Além do medo de quedas, o estudo também abordou a questão da violência urbana, que gera uma sensação de insegurança constante entre os idosos. Aproximadamente 12% dos entrevistados consideram suas vizinhanças como muito inseguras, refletindo um ambiente marcado pelo medo e pela vulnerabilidade social. Essa percepção é uniforme entre homens e mulheres de diferentes faixas etárias, afetando a saúde mental e a interação social desse grupo.
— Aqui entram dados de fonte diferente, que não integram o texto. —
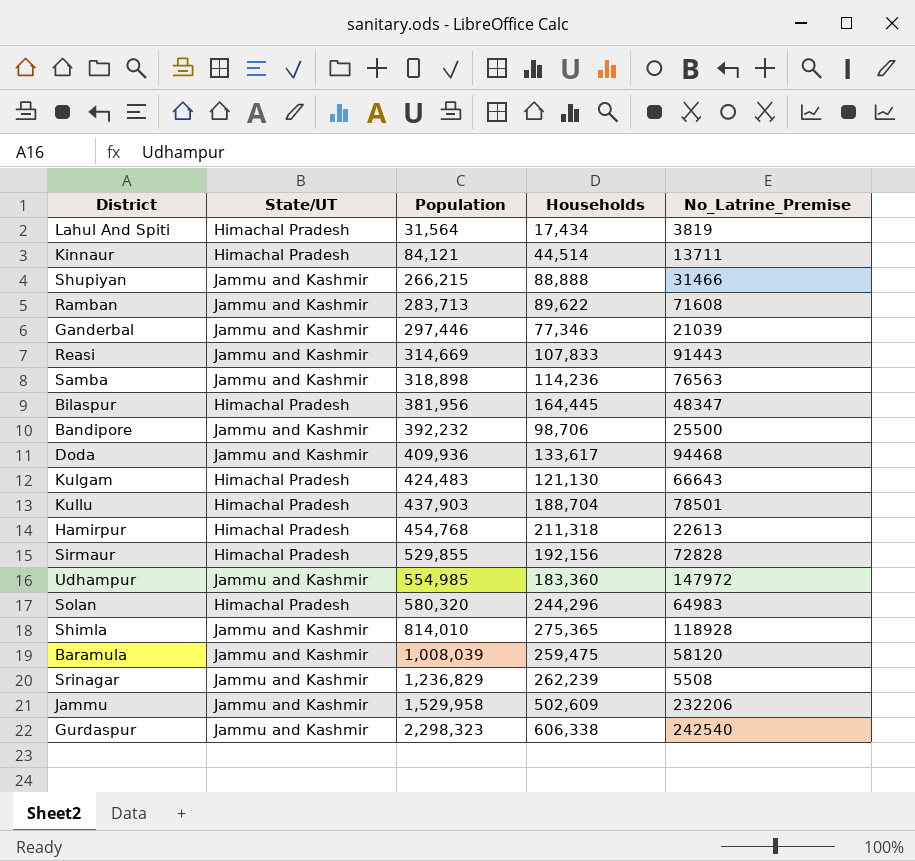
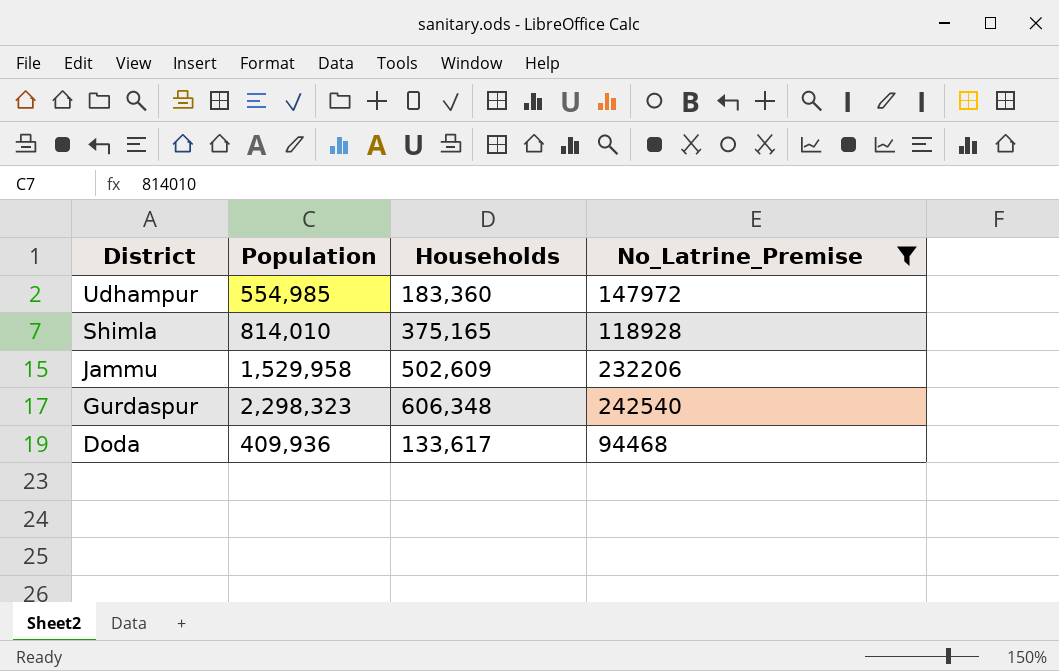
filter: none -> No_Latrine_Premise >= 94468
row order: Population ascending -> District descending
column State/UT | position: 2 -> none
Shimla | Households: 275,365 -> 375,165
Gurdaspur | Households: 606,338 -> 606,348

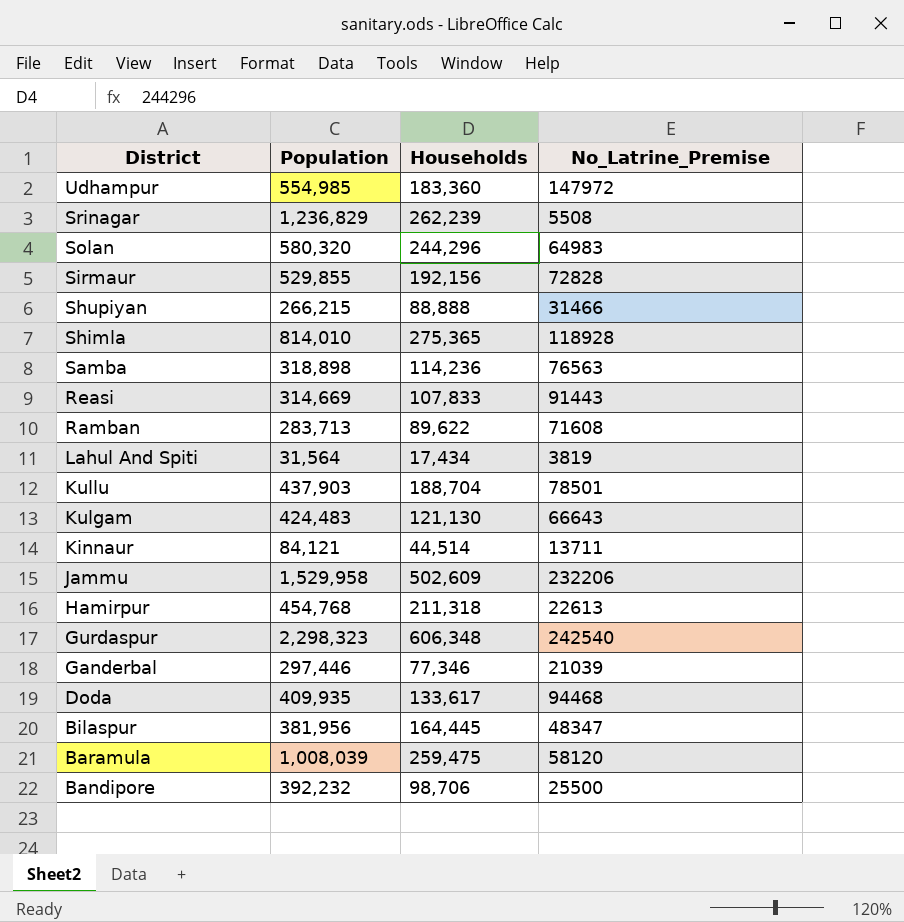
filter: No_Latrine_Premise >= 94468 -> none
Shimla | Households: 375,165 -> 275,365
Doda | Population: 409,936 -> 409,935

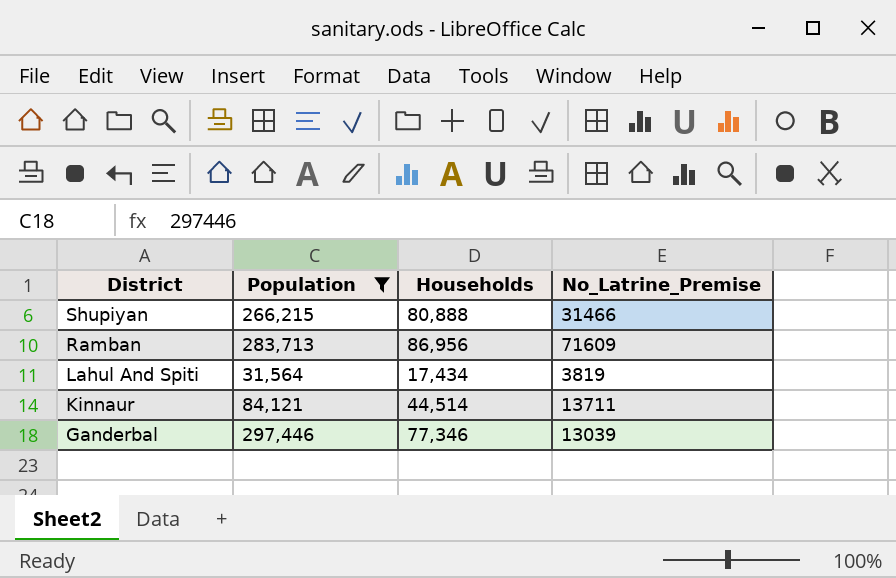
filter: none -> Population <= 297,446
Shupiyan | Households: 88,888 -> 80,888
Ramban | Households: 89,622 -> 86,956
Ramban | No_Latrine_Premise: 71608 -> 71609
Ganderbal | No_Latrine_Premise: 21039 -> 13039

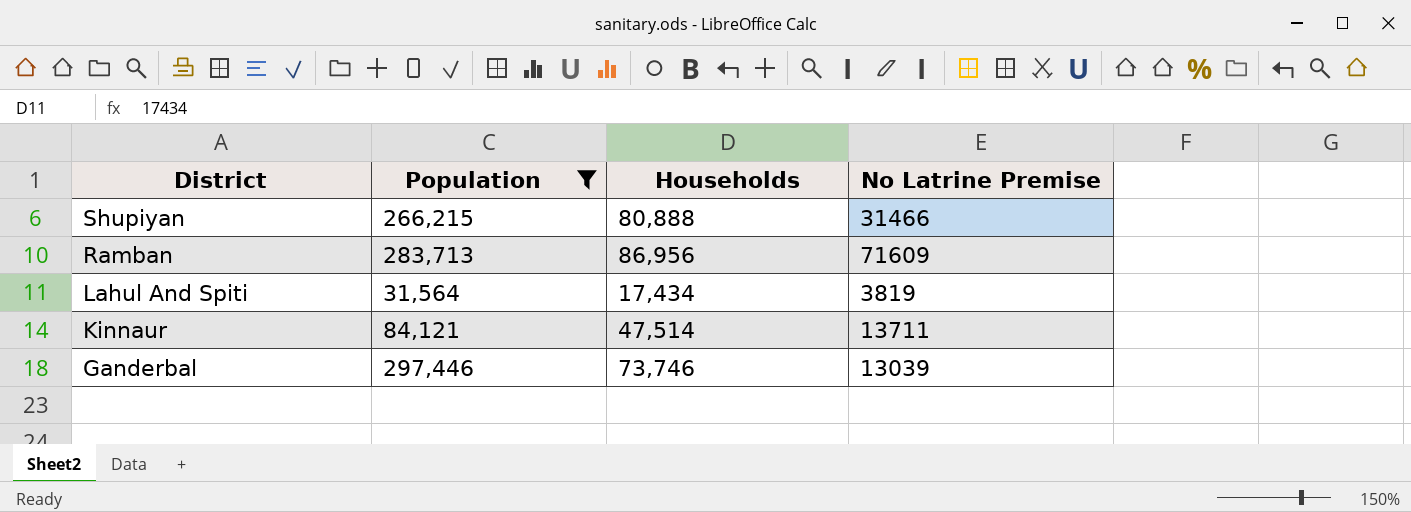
column name: No_Latrine_Premise -> No Latrine Premise
Kinnaur | Households: 44,514 -> 47,514
Ganderbal | Households: 77,346 -> 73,746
A coordenadora do estudo, Maria Fernanda Lima Costa, enfatiza a necessidade urgente de políticas públicas que adaptem as cidades para atender a uma população em envelhecimento. Ela destaca que as prioridades devem incluir melhorias em acessibilidade, segurança viária, mobilidade e planejamento urbano inclusivo. A Organização Mundial de Saúde possui uma iniciativa voltada para a construção de cidades que sejam amigáveis aos idosos, garantindo que possam viver com autonomia e bem-estar.
"É fundamental que nossas cidades sejam adaptadas para que os idosos possam viver melhor. Não podemos adiar essa tarefa por muito tempo", afirmou Maria Fernanda.
Outro ponto importante abordado no estudo é a perda da capacidade funcional dos idosos. Os dados indicam que 20,4% da população idosa brasileira, o que equivale a cerca de 6,5 milhões de pessoas, enfrenta dificuldades para realizar pelo menos uma atividade básica do dia a dia, como se vestir, tomar banho, comer, utilizar o banheiro ou levantar da cama, necessitando de uma rede de apoio para essas atividades.
A pesquisa aponta que a maioria dos idosos que precisam de assistência é cuidada por mulheres da família, que frequentemente abrem mão de seus empregos e atividades para fornecer os cuidados necessários. No entanto, apenas 5% dessas cuidadoras possuem formação ou treinamento específico para lidar com a assistência a idosos.